Work instructions » Look for the string "background" in the data below, and copy each line that holds it.

BEGIN Input records

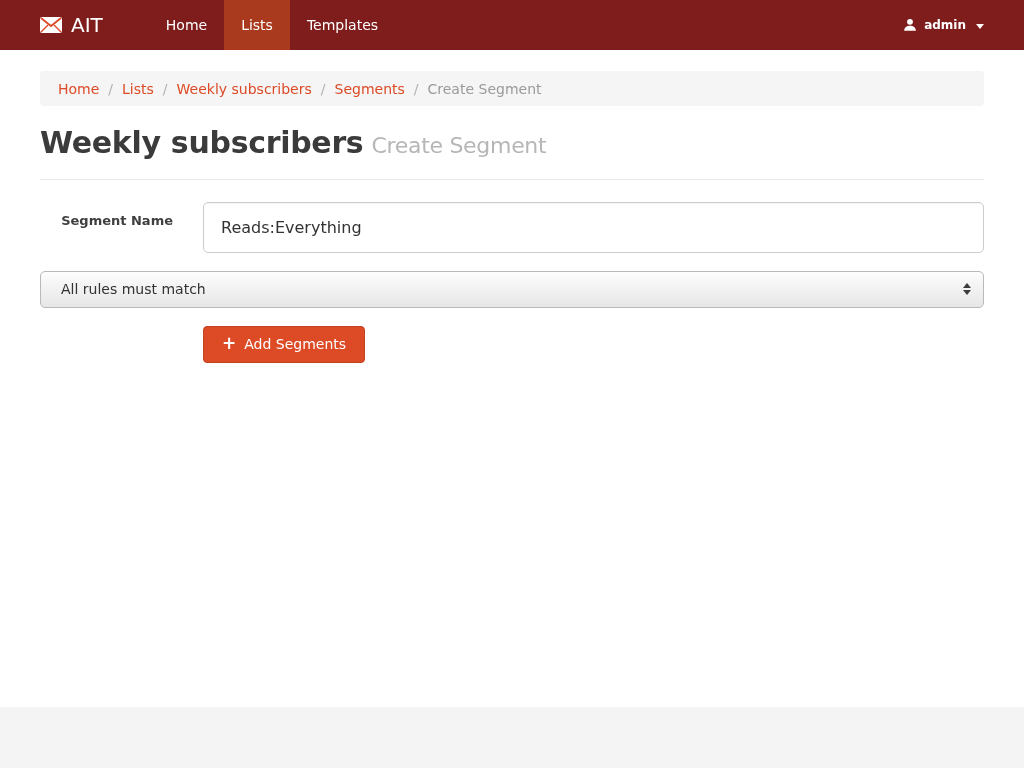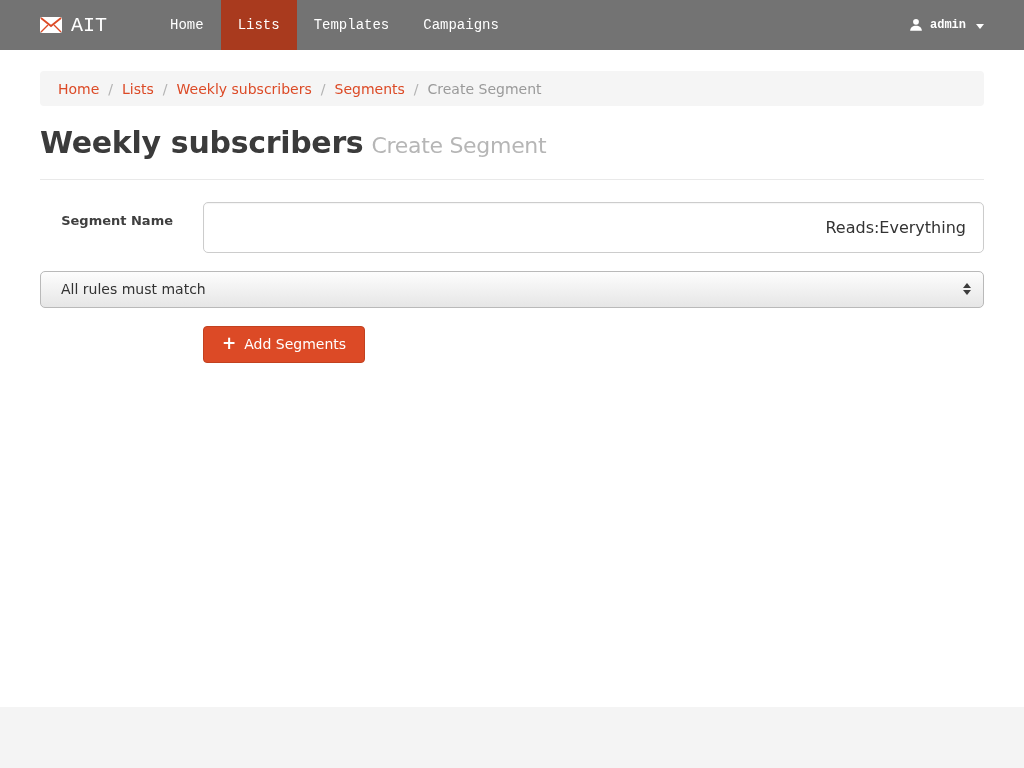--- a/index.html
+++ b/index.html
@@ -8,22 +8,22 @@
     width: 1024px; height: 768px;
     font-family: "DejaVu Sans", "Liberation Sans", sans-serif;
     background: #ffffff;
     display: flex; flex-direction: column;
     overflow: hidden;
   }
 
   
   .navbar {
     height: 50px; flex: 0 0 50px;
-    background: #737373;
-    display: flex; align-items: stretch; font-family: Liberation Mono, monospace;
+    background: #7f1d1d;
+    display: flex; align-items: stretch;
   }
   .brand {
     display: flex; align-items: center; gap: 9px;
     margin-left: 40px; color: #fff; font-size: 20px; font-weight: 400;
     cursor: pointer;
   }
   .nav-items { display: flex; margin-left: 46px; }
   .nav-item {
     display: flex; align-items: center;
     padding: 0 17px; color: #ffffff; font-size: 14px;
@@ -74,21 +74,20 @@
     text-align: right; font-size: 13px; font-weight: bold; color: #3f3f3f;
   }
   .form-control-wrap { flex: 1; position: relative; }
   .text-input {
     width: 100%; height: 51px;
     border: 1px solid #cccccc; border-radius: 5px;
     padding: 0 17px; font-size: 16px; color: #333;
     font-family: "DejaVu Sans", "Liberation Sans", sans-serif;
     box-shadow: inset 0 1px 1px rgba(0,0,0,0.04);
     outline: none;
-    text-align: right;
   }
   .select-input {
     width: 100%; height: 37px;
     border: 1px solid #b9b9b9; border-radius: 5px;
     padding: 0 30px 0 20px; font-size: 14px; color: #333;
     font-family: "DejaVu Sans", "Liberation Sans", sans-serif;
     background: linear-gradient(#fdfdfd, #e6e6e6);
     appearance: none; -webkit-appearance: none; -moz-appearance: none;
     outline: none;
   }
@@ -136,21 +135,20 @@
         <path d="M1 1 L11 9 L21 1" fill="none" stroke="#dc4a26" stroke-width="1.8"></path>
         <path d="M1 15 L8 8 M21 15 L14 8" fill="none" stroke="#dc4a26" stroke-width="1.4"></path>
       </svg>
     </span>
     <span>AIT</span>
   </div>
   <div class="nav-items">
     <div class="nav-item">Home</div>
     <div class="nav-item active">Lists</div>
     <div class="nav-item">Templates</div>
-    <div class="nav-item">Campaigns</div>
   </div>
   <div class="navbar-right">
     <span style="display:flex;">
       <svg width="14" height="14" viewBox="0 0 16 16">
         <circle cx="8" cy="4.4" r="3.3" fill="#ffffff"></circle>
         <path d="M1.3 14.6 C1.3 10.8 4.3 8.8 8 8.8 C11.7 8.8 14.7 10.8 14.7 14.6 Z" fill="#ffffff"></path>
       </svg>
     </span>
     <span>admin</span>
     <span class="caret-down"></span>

END Input records

Solution »
     background: #ffffff;
-    background: #737373;
+    background: #7f1d1d;
     background: linear-gradient(#fdfdfd, #e6e6e6);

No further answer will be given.